Jennifer Egan
I became an admirer of Egan’s work from her novel A Visit from the Goon Squad. Her writing crackles and illumines, it’s a virtuoso performance. Her prose is faceted and polished and daring – and really I like it a lot more than is good for me.
“I haven’t had trouble with writer’s block. I think it’s because my process involves writing very badly. My first drafts are filled with lurching, clichéd writing, outright flailing around.”
I can see traces of this approach in some of the stories. Sometimes the prose feels like it has been lopped of adjectives and adverbs so as to imbue events with a sense of mystery. “The Stylist” – a story about a glamour photo shoot, springs to mind.
“She stretches out beside him under the twisting fan. It reminds her of scissors. They do not touch.”

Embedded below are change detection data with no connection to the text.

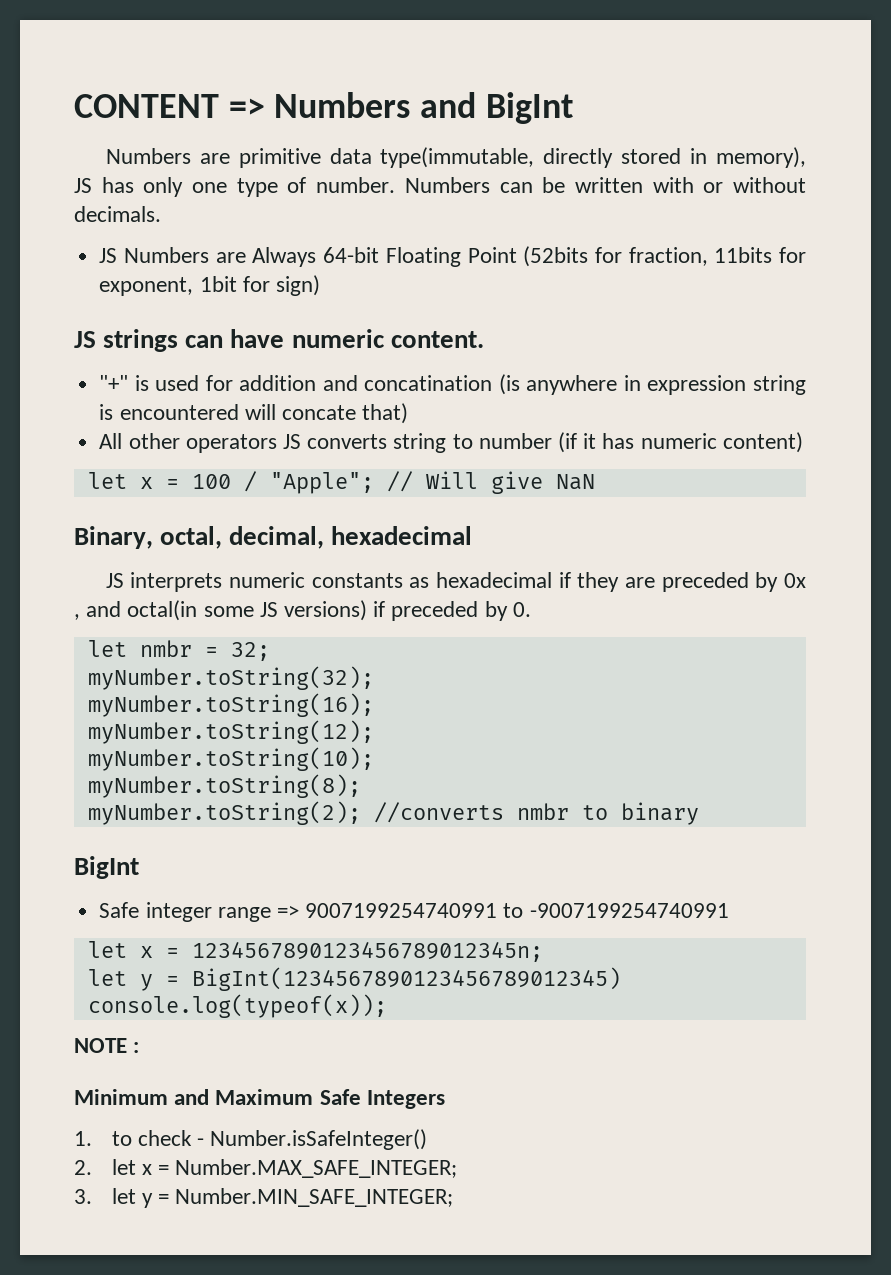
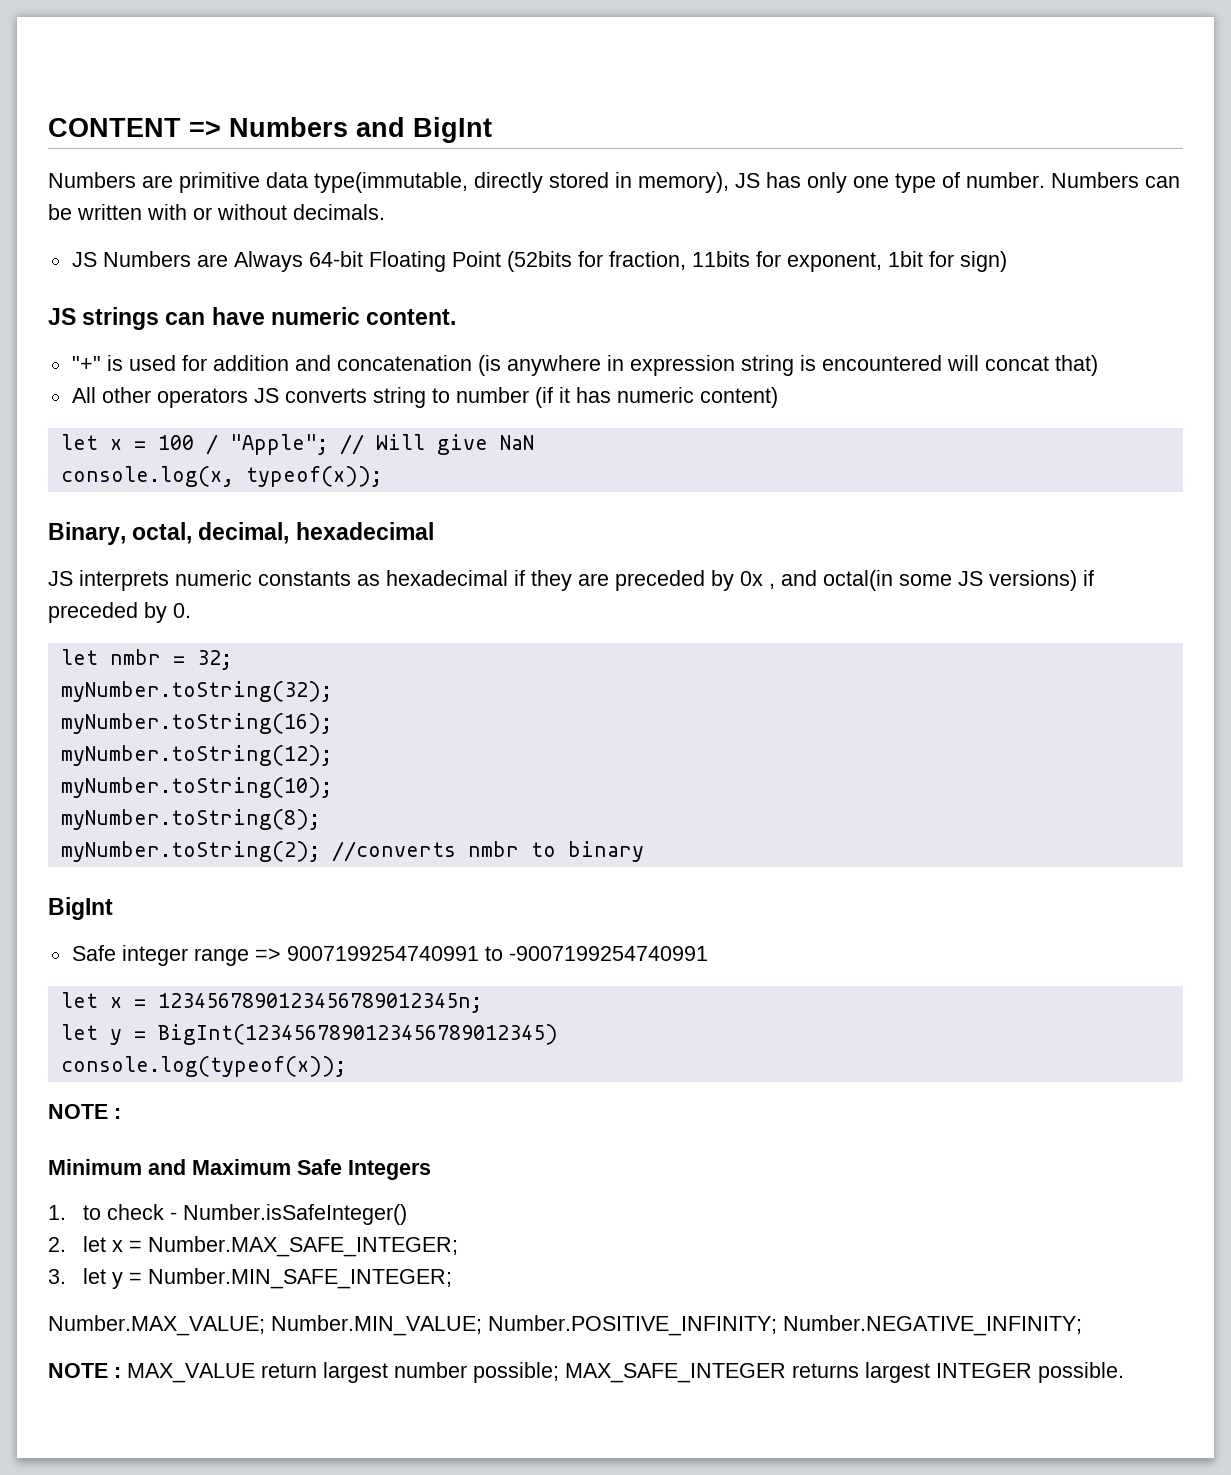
- "+" is used for addition and concatination (is anywhere in expression string is encountered will concate that)
+ "+" is used for addition and concatenation (is anywhere in expression string is encountered will concat that)
+ console.log(x, typeof(x));
+ Number.MAX_VALUE; Number.MIN_VALUE; Number.POSITIVE_INFINITY; Number.NEGATIVE_INFINITY;
+ NOTE : MAX_VALUE return largest number possible; MAX_SAFE_INTEGER returns largest INTEGER possible.

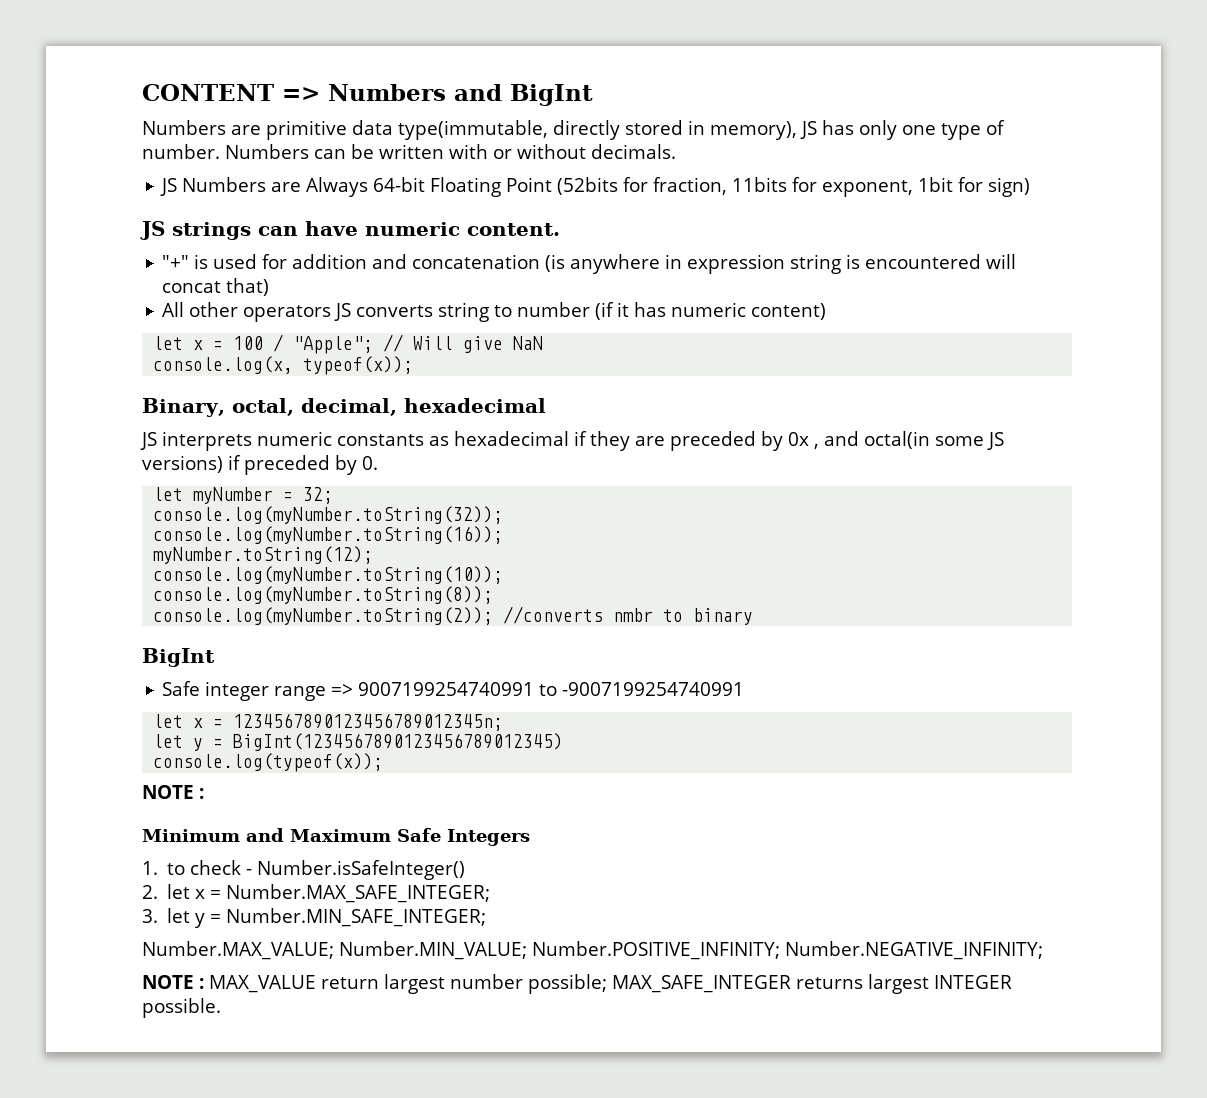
- let nmbr = 32;
+ let myNumber = 32;
- myNumber.toString(32);
- myNumber.toString(16);
+ console.log(myNumber.toString(32));
+ console.log(myNumber.toString(16));
- myNumber.toString(10);
- myNumber.toString(8);
- myNumber.toString(2); //converts nmbr to binary
+ console.log(myNumber.toString(10));
+ console.log(myNumber.toString(8));
+ console.log(myNumber.toString(2)); //converts nmbr to binary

That must have been a good deal longer in the first draft, I thought to myself, even before I read the interview with Egan quoted above.
Egan is hugely impressive in this collection in the way she can take on widely different characters. A stressed husband, a religiously-inclined teenage girl, a late-thirties stylist, children and adults — Egan has equal insight into divergent angles on the world.
The title story is about a small-town young man, Rory, in the big apple. He works as an assistant to a well-known photographer – an alpha photographer with the godly power to create stars. Rory’s girlfriend is beautiful and limber, but seems to be failing as a model because she is too methodical and can’t accept that it’s all a matter of chance. A talent-spotter tells her she’s not ugly enough, that beauty today is ugly beauty, gorgeous monsters.
Now this environment sounds like promising ground for an article in Womens Way rather than for a short story. Will the reader really care that this young woman experiences an epiphany where she realises that she has wider ambitions than to be a model?
Well, yes, when Egan writes the story. It doesn’t seem she’s using the photo model scenario to impress the reader with an insider look at life in glamour / or to show how shallow it all is. Readers who pick up collections of short stories are generally not looking for that.
I’m halfway through, and as often with short stories, I might leave the rest for another few months or even a year. The book will loiter on the kitchen table, laundry basket, floor, kitchen worktop, and toilet cistern until I finish it and at last it will find a place on the shelf. Either that or someone will hide it.